■ Recorded data:
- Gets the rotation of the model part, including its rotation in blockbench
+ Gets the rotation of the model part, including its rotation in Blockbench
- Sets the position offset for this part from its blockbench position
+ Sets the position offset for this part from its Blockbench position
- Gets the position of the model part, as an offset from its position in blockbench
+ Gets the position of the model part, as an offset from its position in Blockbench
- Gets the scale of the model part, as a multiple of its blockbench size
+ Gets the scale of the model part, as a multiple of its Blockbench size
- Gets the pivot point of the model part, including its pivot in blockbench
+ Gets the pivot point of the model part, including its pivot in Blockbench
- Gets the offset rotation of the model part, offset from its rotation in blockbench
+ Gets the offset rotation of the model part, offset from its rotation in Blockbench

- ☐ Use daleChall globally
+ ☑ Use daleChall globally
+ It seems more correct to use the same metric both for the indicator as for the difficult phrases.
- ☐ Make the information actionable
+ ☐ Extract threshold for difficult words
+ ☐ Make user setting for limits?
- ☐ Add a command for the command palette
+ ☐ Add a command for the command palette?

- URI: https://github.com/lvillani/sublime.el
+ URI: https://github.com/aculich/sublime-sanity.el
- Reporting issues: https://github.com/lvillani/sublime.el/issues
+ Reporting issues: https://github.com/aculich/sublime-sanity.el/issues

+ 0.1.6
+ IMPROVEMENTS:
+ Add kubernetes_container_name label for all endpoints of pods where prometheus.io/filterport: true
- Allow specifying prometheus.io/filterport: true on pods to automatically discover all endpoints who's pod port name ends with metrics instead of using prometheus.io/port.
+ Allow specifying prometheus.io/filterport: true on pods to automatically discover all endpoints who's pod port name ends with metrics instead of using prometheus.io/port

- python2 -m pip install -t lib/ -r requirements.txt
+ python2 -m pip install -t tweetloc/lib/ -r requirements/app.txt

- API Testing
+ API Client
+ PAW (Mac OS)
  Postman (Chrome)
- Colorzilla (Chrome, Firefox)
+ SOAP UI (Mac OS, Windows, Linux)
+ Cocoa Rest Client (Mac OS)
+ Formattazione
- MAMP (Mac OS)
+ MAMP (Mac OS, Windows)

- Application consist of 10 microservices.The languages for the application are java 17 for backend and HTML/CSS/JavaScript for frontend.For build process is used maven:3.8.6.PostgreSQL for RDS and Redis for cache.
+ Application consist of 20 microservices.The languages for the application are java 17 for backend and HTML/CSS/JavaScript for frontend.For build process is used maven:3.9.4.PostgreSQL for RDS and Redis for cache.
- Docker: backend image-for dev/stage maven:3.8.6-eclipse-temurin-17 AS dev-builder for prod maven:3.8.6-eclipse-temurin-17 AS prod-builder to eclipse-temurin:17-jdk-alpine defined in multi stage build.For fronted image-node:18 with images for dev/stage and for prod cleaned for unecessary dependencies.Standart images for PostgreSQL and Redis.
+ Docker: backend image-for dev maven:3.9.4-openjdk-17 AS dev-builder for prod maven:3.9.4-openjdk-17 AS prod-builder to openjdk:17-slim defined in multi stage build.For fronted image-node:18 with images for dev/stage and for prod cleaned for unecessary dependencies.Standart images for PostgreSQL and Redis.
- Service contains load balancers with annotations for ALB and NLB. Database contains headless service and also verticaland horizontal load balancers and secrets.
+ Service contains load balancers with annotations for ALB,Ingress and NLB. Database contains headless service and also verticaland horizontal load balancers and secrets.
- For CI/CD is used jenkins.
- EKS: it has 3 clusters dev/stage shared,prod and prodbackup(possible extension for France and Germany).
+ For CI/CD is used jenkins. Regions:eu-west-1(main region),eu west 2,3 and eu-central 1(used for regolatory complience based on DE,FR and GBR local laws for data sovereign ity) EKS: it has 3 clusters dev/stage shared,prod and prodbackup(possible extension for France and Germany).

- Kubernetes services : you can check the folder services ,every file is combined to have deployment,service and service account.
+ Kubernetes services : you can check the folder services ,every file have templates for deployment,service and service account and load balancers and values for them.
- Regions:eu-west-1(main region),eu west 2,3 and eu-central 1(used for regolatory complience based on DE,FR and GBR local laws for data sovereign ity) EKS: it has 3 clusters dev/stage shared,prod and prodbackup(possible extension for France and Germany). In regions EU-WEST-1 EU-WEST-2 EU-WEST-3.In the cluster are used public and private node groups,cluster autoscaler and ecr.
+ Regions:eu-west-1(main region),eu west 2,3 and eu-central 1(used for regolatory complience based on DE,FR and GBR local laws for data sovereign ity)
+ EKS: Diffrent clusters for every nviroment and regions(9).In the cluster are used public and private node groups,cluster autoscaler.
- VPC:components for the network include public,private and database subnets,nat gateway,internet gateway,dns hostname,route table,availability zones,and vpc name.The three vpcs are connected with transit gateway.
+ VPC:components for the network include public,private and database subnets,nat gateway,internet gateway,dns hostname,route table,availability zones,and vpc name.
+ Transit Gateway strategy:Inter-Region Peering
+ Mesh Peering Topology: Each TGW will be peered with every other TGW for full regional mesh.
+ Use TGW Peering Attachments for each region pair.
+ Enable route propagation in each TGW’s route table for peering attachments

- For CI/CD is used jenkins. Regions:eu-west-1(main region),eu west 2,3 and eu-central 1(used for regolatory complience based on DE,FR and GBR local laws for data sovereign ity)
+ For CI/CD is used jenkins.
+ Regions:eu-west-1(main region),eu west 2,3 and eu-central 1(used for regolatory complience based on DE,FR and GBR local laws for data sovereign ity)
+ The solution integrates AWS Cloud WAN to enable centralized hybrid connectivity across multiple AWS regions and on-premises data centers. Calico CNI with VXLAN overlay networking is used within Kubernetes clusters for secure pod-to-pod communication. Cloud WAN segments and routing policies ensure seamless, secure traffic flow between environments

■ Exercise brief: Write all the data out again, word for word.

■ Result for this task:
- Gets the rotation of the model part, including its rotation in blockbench
+ Gets the rotation of the model part, including its rotation in Blockbench
- Sets the position offset for this part from its blockbench position
+ Sets the position offset for this part from its Blockbench position
- Gets the position of the model part, as an offset from its position in blockbench
+ Gets the position of the model part, as an offset from its position in Blockbench
- Gets the scale of the model part, as a multiple of its blockbench size
+ Gets the scale of the model part, as a multiple of its Blockbench size
- Gets the pivot point of the model part, including its pivot in blockbench
+ Gets the pivot point of the model part, including its pivot in Blockbench
- Gets the offset rotation of the model part, offset from its rotation in blockbench
+ Gets the offset rotation of the model part, offset from its rotation in Blockbench

- ☐ Use daleChall globally
+ ☑ Use daleChall globally
+ It seems more correct to use the same metric both for the indicator as for the difficult phrases.
- ☐ Make the information actionable
+ ☐ Extract threshold for difficult words
+ ☐ Make user setting for limits?
- ☐ Add a command for the command palette
+ ☐ Add a command for the command palette?

- URI: https://github.com/lvillani/sublime.el
+ URI: https://github.com/aculich/sublime-sanity.el
- Reporting issues: https://github.com/lvillani/sublime.el/issues
+ Reporting issues: https://github.com/aculich/sublime-sanity.el/issues

+ 0.1.6
+ IMPROVEMENTS:
+ Add kubernetes_container_name label for all endpoints of pods where prometheus.io/filterport: true
- Allow specifying prometheus.io/filterport: true on pods to automatically discover all endpoints who's pod port name ends with metrics instead of using prometheus.io/port.
+ Allow specifying prometheus.io/filterport: true on pods to automatically discover all endpoints who's pod port name ends with metrics instead of using prometheus.io/port

- python2 -m pip install -t lib/ -r requirements.txt
+ python2 -m pip install -t tweetloc/lib/ -r requirements/app.txt

- API Testing
+ API Client
+ PAW (Mac OS)
  Postman (Chrome)
- Colorzilla (Chrome, Firefox)
+ SOAP UI (Mac OS, Windows, Linux)
+ Cocoa Rest Client (Mac OS)
+ Formattazione
- MAMP (Mac OS)
+ MAMP (Mac OS, Windows)

- Application consist of 10 microservices.The languages for the application are java 17 for backend and HTML/CSS/JavaScript for frontend.For build process is used maven:3.8.6.PostgreSQL for RDS and Redis for cache.
+ Application consist of 20 microservices.The languages for the application are java 17 for backend and HTML/CSS/JavaScript for frontend.For build process is used maven:3.9.4.PostgreSQL for RDS and Redis for cache.
- Docker: backend image-for dev/stage maven:3.8.6-eclipse-temurin-17 AS dev-builder for prod maven:3.8.6-eclipse-temurin-17 AS prod-builder to eclipse-temurin:17-jdk-alpine defined in multi stage build.For fronted image-node:18 with images for dev/stage and for prod cleaned for unecessary dependencies.Standart images for PostgreSQL and Redis.
+ Docker: backend image-for dev maven:3.9.4-openjdk-17 AS dev-builder for prod maven:3.9.4-openjdk-17 AS prod-builder to openjdk:17-slim defined in multi stage build.For fronted image-node:18 with images for dev/stage and for prod cleaned for unecessary dependencies.Standart images for PostgreSQL and Redis.
- Service contains load balancers with annotations for ALB and NLB. Database contains headless service and also verticaland horizontal load balancers and secrets.
+ Service contains load balancers with annotations for ALB,Ingress and NLB. Database contains headless service and also verticaland horizontal load balancers and secrets.
- For CI/CD is used jenkins.
- EKS: it has 3 clusters dev/stage shared,prod and prodbackup(possible extension for France and Germany).
+ For CI/CD is used jenkins. Regions:eu-west-1(main region),eu west 2,3 and eu-central 1(used for regolatory complience based on DE,FR and GBR local laws for data sovereign ity) EKS: it has 3 clusters dev/stage shared,prod and prodbackup(possible extension for France and Germany).

- Kubernetes services : you can check the folder services ,every file is combined to have deployment,service and service account.
+ Kubernetes services : you can check the folder services ,every file have templates for deployment,service and service account and load balancers and values for them.
- Regions:eu-west-1(main region),eu west 2,3 and eu-central 1(used for regolatory complience based on DE,FR and GBR local laws for data sovereign ity) EKS: it has 3 clusters dev/stage shared,prod and prodbackup(possible extension for France and Germany). In regions EU-WEST-1 EU-WEST-2 EU-WEST-3.In the cluster are used public and private node groups,cluster autoscaler and ecr.
+ Regions:eu-west-1(main region),eu west 2,3 and eu-central 1(used for regolatory complience based on DE,FR and GBR local laws for data sovereign ity)
+ EKS: Diffrent clusters for every nviroment and regions(9).In the cluster are used public and private node groups,cluster autoscaler.
- VPC:components for the network include public,private and database subnets,nat gateway,internet gateway,dns hostname,route table,availability zones,and vpc name.The three vpcs are connected with transit gateway.
+ VPC:components for the network include public,private and database subnets,nat gateway,internet gateway,dns hostname,route table,availability zones,and vpc name.
+ Transit Gateway strategy:Inter-Region Peering
+ Mesh Peering Topology: Each TGW will be peered with every other TGW for full regional mesh.
+ Use TGW Peering Attachments for each region pair.
+ Enable route propagation in each TGW’s route table for peering attachments

- For CI/CD is used jenkins. Regions:eu-west-1(main region),eu west 2,3 and eu-central 1(used for regolatory complience based on DE,FR and GBR local laws for data sovereign ity)
+ For CI/CD is used jenkins.
+ Regions:eu-west-1(main region),eu west 2,3 and eu-central 1(used for regolatory complience based on DE,FR and GBR local laws for data sovereign ity)
+ The solution integrates AWS Cloud WAN to enable centralized hybrid connectivity across multiple AWS regions and on-premises data centers. Calico CNI with VXLAN overlay networking is used within Kubernetes clusters for secure pod-to-pod communication. Cloud WAN segments and routing policies ensure seamless, secure traffic flow between environments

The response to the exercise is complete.